All the yards in my neighborhood had huge old maple and hickory trees. When the wind blew, brightly colored leaves rained down on us. This was long before the days of recycling and mulching, so my father would simply rake the leaves into a gigantic pile at the curb and light it on fire.
I know this wasn’t good for the air quality index (a term which didn’t exist then) but burning leaves was one of the highlights of the Fall. The children would circle around the fires for warmth, watching in amazement as the leaves quickly caught fire and burned; giving off a wonderful aroma and crackling sounds.
My mother would give each child a large raw potato to throw into the burning leaves.

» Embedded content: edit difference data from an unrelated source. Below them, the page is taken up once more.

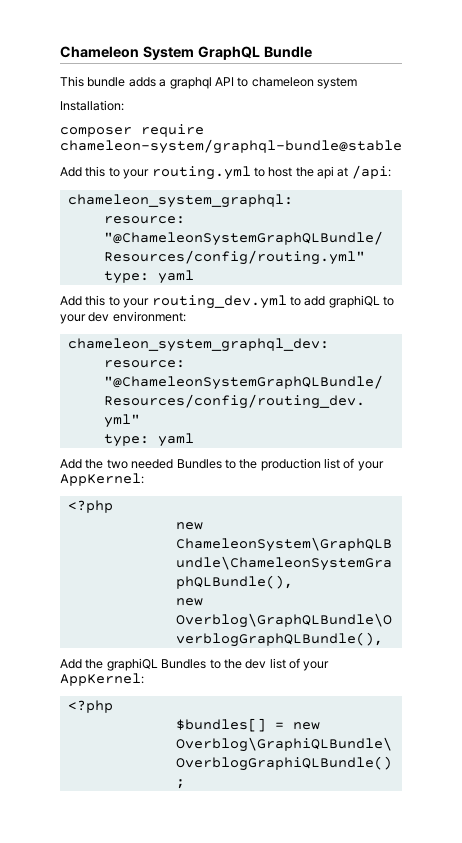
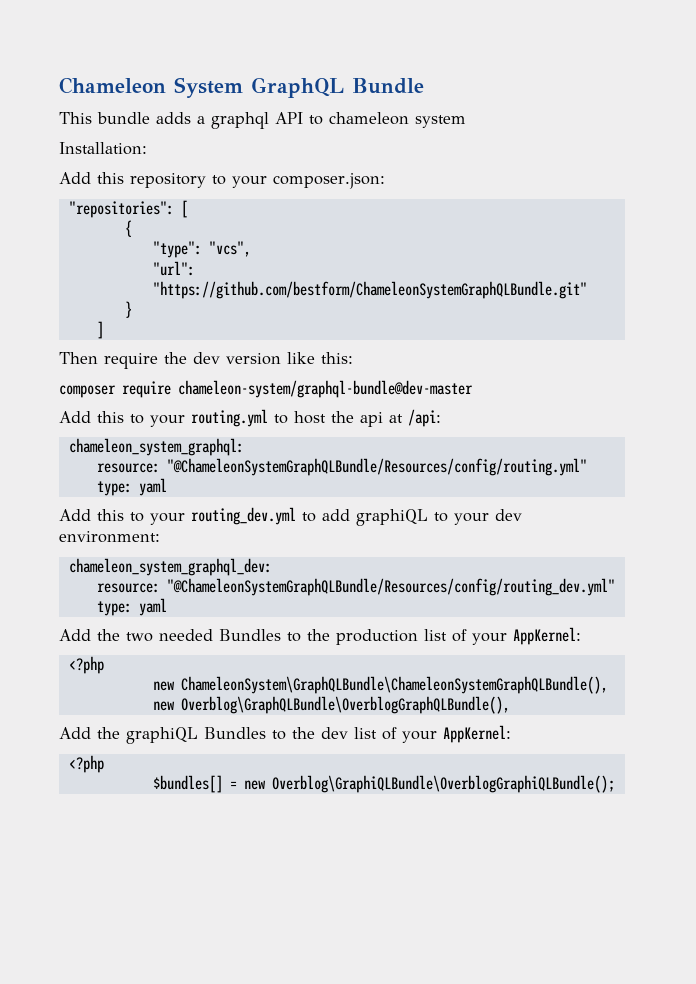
(124, 105) none -> [59,172,385,189] [68,200,188,218] [124,220,132,237] [152,241,251,258] [152,261,195,276] [152,281,587,299] [124,301,132,318] [96,321,104,339] [59,352,353,369] // Add this repository to your composer.json: // "repositories": [ // { // "type": "vcs", // "url": "https://github.com/bestform/ChameleonSystemGraphQLBundle.git" // } // ] // Then require the dev version like this:
[60,139,402,154] chameleon-system/graphql-bundle@stable -> [178,380,473,398] chameleon-system/graphql-bundle@dev-master

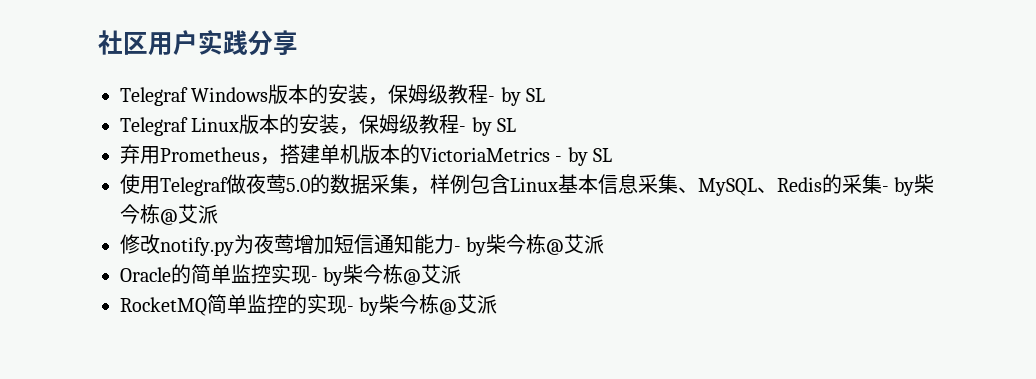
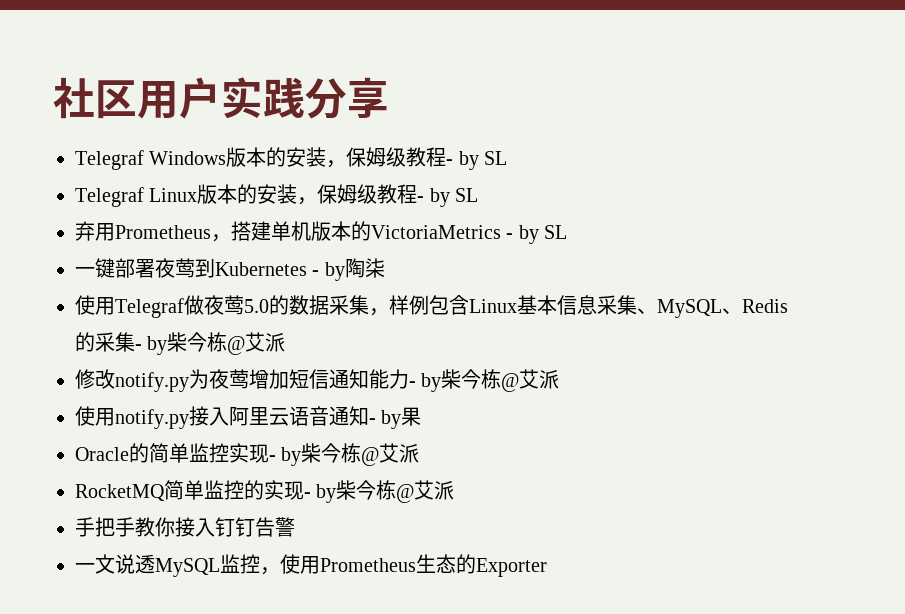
(613, 155) none -> [75,258,385,281] // 一键部署夜莺到Kubernetes - by陶柒
(605, 244) none -> [75,406,422,429] // 使用notify.py接入阿里云语音通知- by果
(498, 304) none -> [75,517,295,537] [75,554,547,577] // 手把手教你接入钉钉告警 // 一文说透MySQL监控，使用Prometheus生态的Exporter

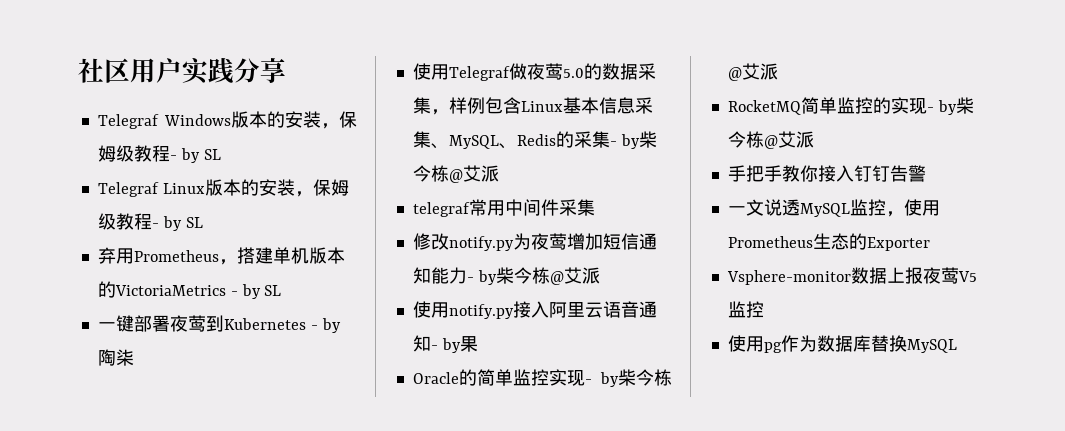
(286, 342) none -> [412,199,595,217] // telegraf常用中间件采集
(547, 567) none -> [726,267,977,285] [727,301,764,318] [727,335,957,353] // Vsphere-monitor数据上报夜莺V5监控 // 使用pg作为数据库替换MySQL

Then we’d search the neighborhood for the largest sticks we could find and periodically pull the potatoes out of the fire to check on their progress.
After what seemed like forever, the pile of leaves was reduced to a fine ash and our potatoes were done. We held them in gloved hands as we brushed off the blackened skin. I can still taste that first delicious bite!
Over the years, I’ve eaten in some of the finest restaurants in the country, and I often order a baked potato with my meal. But I’ve never had one that tasted as good as those I ate as a child, while a cold October wind blew a million leaves through the air.